Public-private partnerships (PPP) is defined as a form of structured collaboration framework in the procurement strategy where risks, costs, benefits and resources are shared between public and private sector through the life-cycle of the project (Koppenjan, 2005). Previous research revealed the use of PPP is still being in question, whether the benefits outweigh the costs of PPP. It is also found the utilisation of Cost-Benefit Analysis (CBA) in transport PPP project appraisal remains a niche. Therefore, this study aims to research what PPP brings societally, as well as to contribute to the existing literature of transport infrastructure by exploring the social potential of PPP project compared to traditional public procurement through the use of societal CBA.

A theoretical conceptualisation is performed by means of modelling the social potential of a PPP project. The result from the conceptual model development is then investigated in an empirical setting (case study). Based on the analysis, an inventory of the potential costs and benefits of a PPP project is presented into two models: PPP project with actual tolls and shadow tolls. The similarities between the two models include the potential social impacts resulting from cost-saving investment, quality-enhancing effect, better risks management, and higher up-front transaction costs in a PPP project. Conversely, implications of PPP with both tolls also have different societal impacts due to distinct payment arrangement between them. Actual tolls provide users with incentives to decide whether or not using the road, since they have to pay the tolls independently. It is thus understandable if there will be a reduction in traffic volume on the road (mobility loss). Road users who decide to avoid such costs will experience a loss of consumer surplus. However, those who keep using the road will experience travel time gains due to less congestion. It is also important to note that mobility loss in PPP project with actual tolls will result in more societal gains, such as environmental gains in which less CO2 emissions would be generated on the road (less pollution). In contrast, the demand for the road use will not be influenced in PPP project with shadow tolls, thus neither environmental nor travel time gains can be obtained. Nevertheless, the private party would receive higher revenue. It has to be acknowledged this study is conducted on a positive case, where all potential impacts in the theoretical conceptualisation were confirmed in the empirical analysis of the Indonesian context.
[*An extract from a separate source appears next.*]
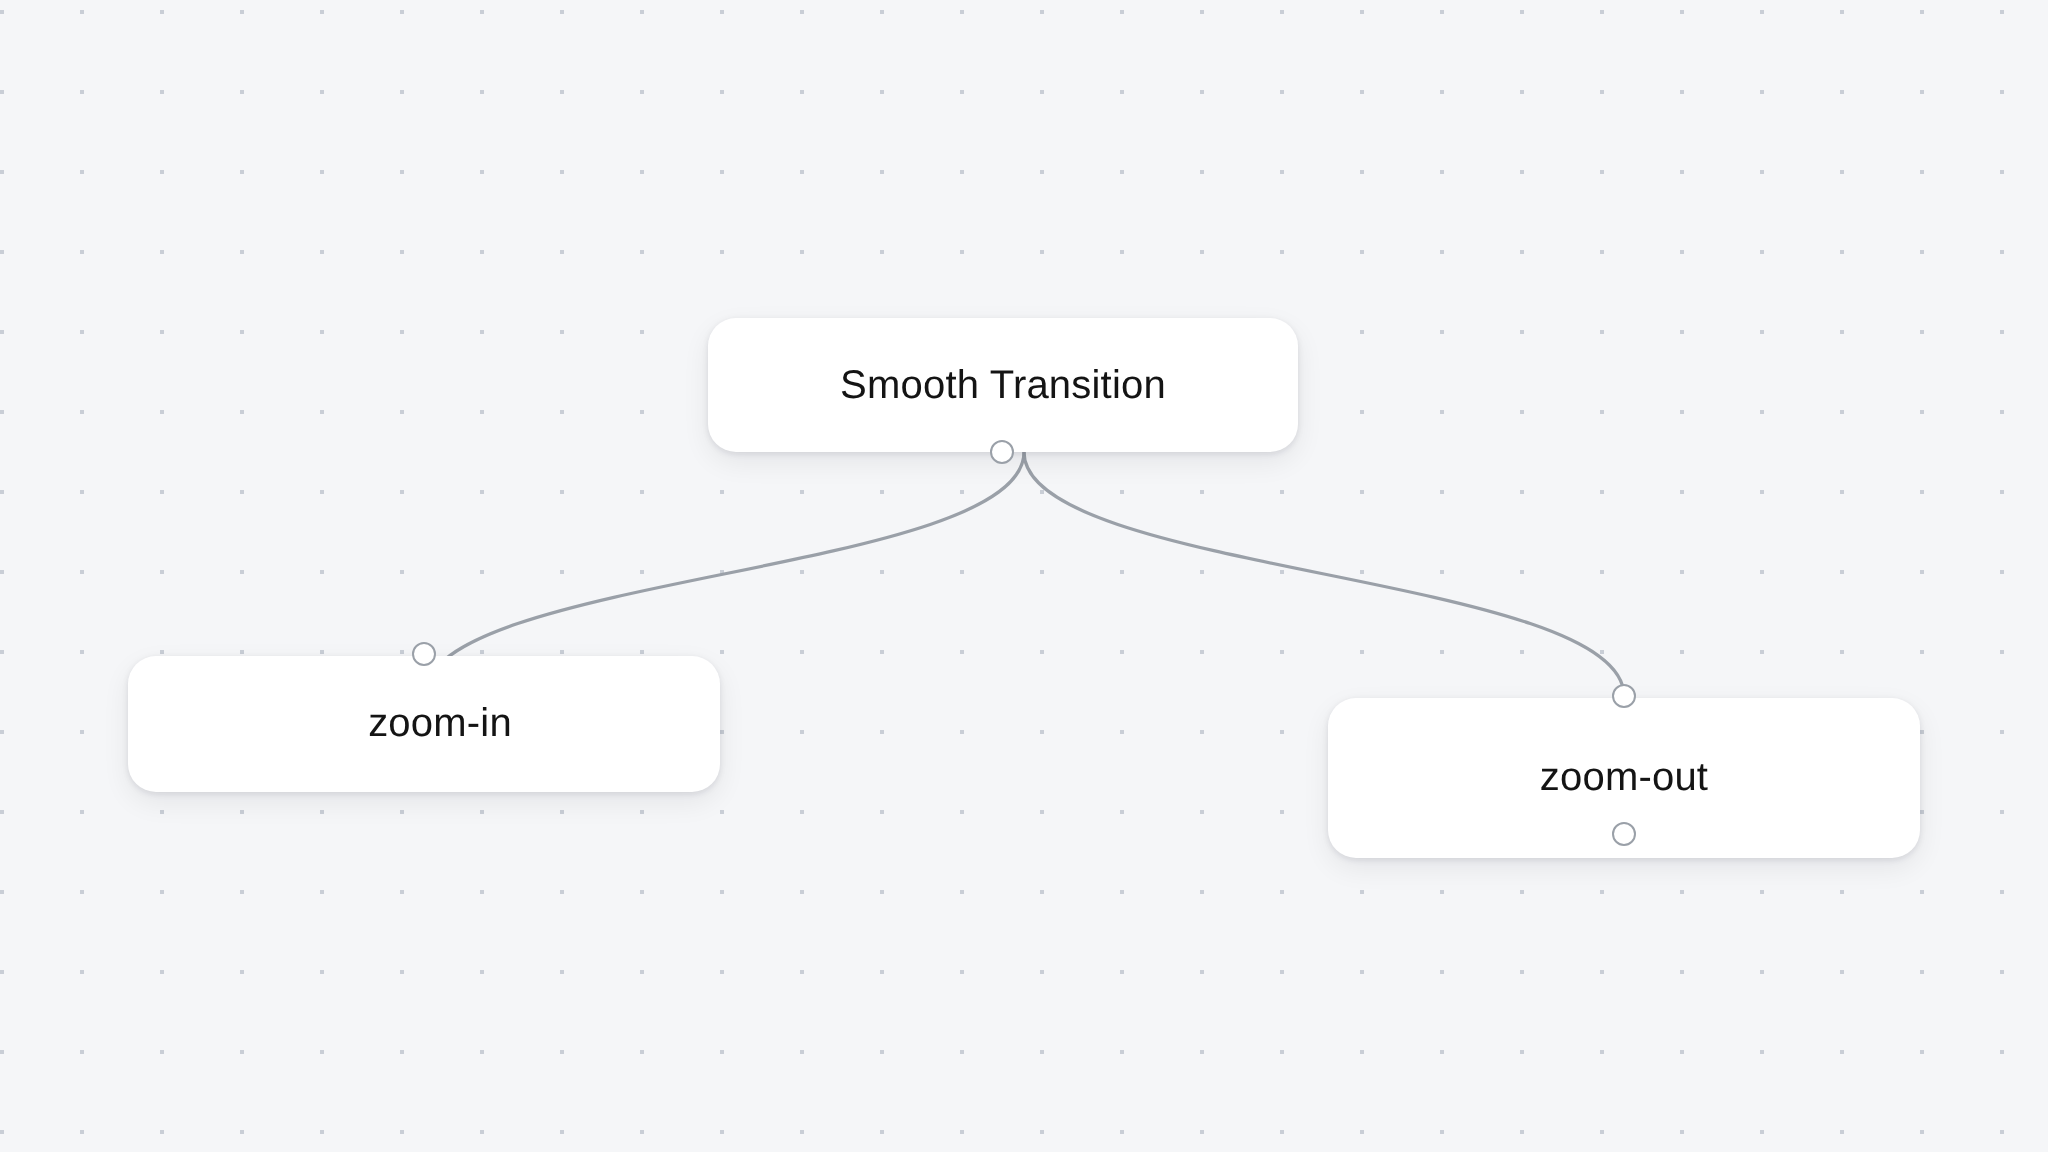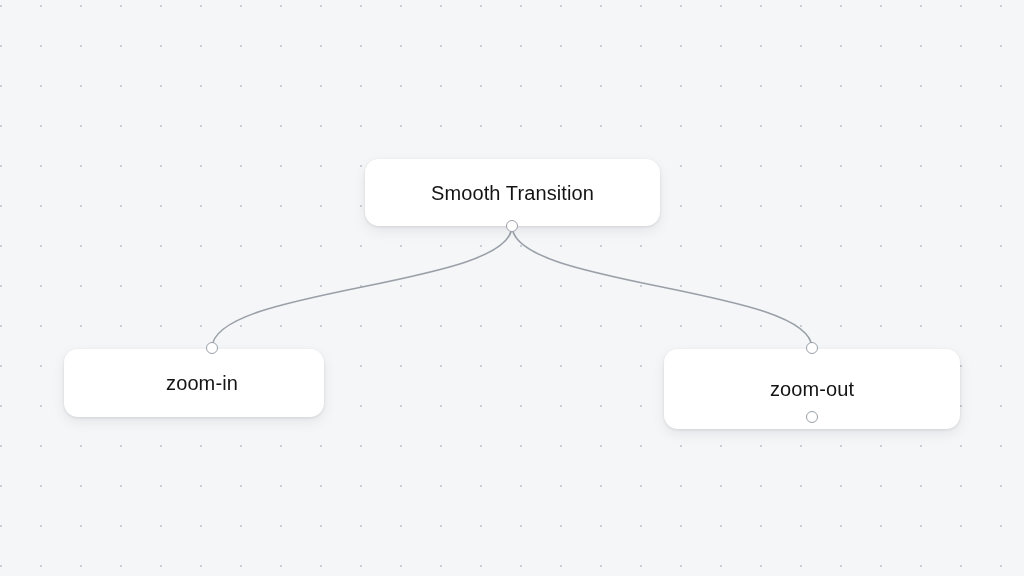"Smooth Transition" #node-root { left: 365px -> 354px }
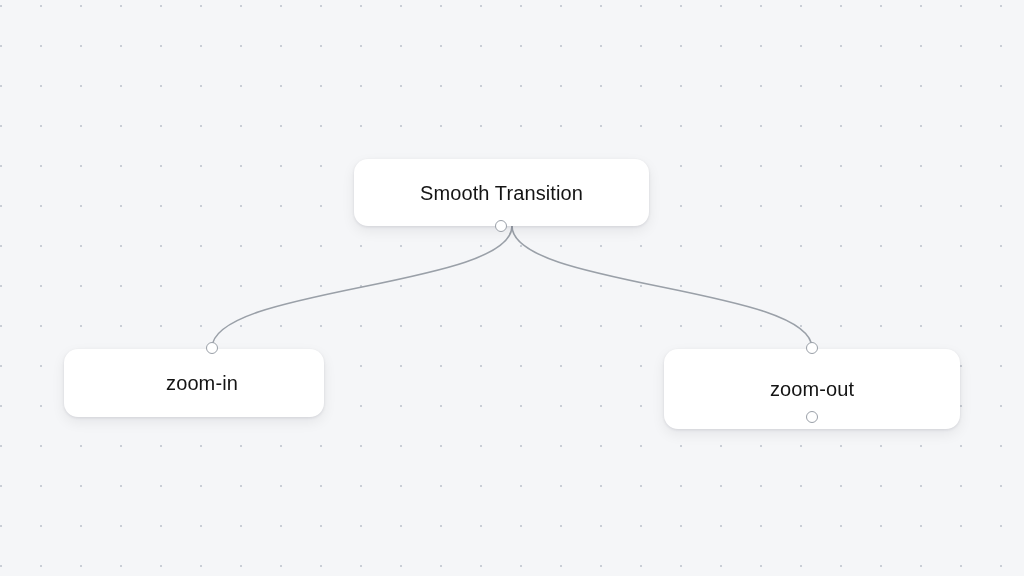"zoom-in" #node-zoom-in { top: 349px -> 328px; width: 260px -> 296px }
To conclude, the key takeaway of the research is that in doing the CBA, outcomes of a PPP project compared to traditional public procurement is dependent on the way the tolls are implemented. The research shows the importance of distinguishing between PPP with actual tolls and shadow tolls. Reflecting on the theoretical conceptualisation and empirical analysis, there have been huge implications for the CBA outcomes since there are different potential societal costs and benefits to be expected in the two models. The significant implications have been outlined for the public party, the private party and the road user.